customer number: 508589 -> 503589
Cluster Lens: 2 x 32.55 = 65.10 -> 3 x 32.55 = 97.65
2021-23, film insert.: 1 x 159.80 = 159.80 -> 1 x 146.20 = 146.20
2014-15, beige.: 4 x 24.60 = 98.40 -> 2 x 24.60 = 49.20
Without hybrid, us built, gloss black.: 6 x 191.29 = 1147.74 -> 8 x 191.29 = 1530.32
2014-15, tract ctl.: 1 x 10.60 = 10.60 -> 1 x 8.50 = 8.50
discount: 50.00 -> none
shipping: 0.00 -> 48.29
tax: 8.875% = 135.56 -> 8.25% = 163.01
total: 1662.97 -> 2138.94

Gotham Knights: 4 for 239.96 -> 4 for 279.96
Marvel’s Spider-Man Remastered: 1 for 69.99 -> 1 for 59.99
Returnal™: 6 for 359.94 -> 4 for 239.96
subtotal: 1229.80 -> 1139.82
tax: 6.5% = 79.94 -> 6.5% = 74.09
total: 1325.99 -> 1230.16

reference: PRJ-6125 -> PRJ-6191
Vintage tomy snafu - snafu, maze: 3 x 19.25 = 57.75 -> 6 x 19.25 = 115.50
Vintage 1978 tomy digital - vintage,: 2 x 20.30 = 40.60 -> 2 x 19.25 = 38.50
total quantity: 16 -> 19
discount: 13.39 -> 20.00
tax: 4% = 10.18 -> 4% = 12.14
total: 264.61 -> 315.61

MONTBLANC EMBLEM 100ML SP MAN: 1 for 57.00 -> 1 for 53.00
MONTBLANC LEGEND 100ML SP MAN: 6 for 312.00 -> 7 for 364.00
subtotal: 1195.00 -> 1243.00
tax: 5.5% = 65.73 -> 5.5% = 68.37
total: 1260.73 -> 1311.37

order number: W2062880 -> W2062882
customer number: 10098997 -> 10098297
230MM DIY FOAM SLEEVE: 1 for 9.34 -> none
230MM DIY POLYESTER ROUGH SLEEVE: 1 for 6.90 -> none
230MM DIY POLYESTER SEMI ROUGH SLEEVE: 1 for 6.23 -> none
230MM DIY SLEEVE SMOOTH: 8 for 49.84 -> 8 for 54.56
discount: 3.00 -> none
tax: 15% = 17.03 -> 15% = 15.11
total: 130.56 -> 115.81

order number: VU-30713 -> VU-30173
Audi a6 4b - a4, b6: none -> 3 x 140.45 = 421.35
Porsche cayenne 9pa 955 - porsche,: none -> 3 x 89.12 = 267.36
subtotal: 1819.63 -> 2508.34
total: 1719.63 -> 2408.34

........

Word for word, copy out all of the data shown above.

customer number: 508589 -> 503589
Cluster Lens: 2 x 32.55 = 65.10 -> 3 x 32.55 = 97.65
2021-23, film insert.: 1 x 159.80 = 159.80 -> 1 x 146.20 = 146.20
2014-15, beige.: 4 x 24.60 = 98.40 -> 2 x 24.60 = 49.20
Without hybrid, us built, gloss black.: 6 x 191.29 = 1147.74 -> 8 x 191.29 = 1530.32
2014-15, tract ctl.: 1 x 10.60 = 10.60 -> 1 x 8.50 = 8.50
discount: 50.00 -> none
shipping: 0.00 -> 48.29
tax: 8.875% = 135.56 -> 8.25% = 163.01
total: 1662.97 -> 2138.94

Gotham Knights: 4 for 239.96 -> 4 for 279.96
Marvel’s Spider-Man Remastered: 1 for 69.99 -> 1 for 59.99
Returnal™: 6 for 359.94 -> 4 for 239.96
subtotal: 1229.80 -> 1139.82
tax: 6.5% = 79.94 -> 6.5% = 74.09
total: 1325.99 -> 1230.16

reference: PRJ-6125 -> PRJ-6191
Vintage tomy snafu - snafu, maze: 3 x 19.25 = 57.75 -> 6 x 19.25 = 115.50
Vintage 1978 tomy digital - vintage,: 2 x 20.30 = 40.60 -> 2 x 19.25 = 38.50
total quantity: 16 -> 19
discount: 13.39 -> 20.00
tax: 4% = 10.18 -> 4% = 12.14
total: 264.61 -> 315.61

MONTBLANC EMBLEM 100ML SP MAN: 1 for 57.00 -> 1 for 53.00
MONTBLANC LEGEND 100ML SP MAN: 6 for 312.00 -> 7 for 364.00
subtotal: 1195.00 -> 1243.00
tax: 5.5% = 65.73 -> 5.5% = 68.37
total: 1260.73 -> 1311.37

order number: W2062880 -> W2062882
customer number: 10098997 -> 10098297
230MM DIY FOAM SLEEVE: 1 for 9.34 -> none
230MM DIY POLYESTER ROUGH SLEEVE: 1 for 6.90 -> none
230MM DIY POLYESTER SEMI ROUGH SLEEVE: 1 for 6.23 -> none
230MM DIY SLEEVE SMOOTH: 8 for 49.84 -> 8 for 54.56
discount: 3.00 -> none
tax: 15% = 17.03 -> 15% = 15.11
total: 130.56 -> 115.81

order number: VU-30713 -> VU-30173
Audi a6 4b - a4, b6: none -> 3 x 140.45 = 421.35
Porsche cayenne 9pa 955 - porsche,: none -> 3 x 89.12 = 267.36
subtotal: 1819.63 -> 2508.34
total: 1719.63 -> 2408.34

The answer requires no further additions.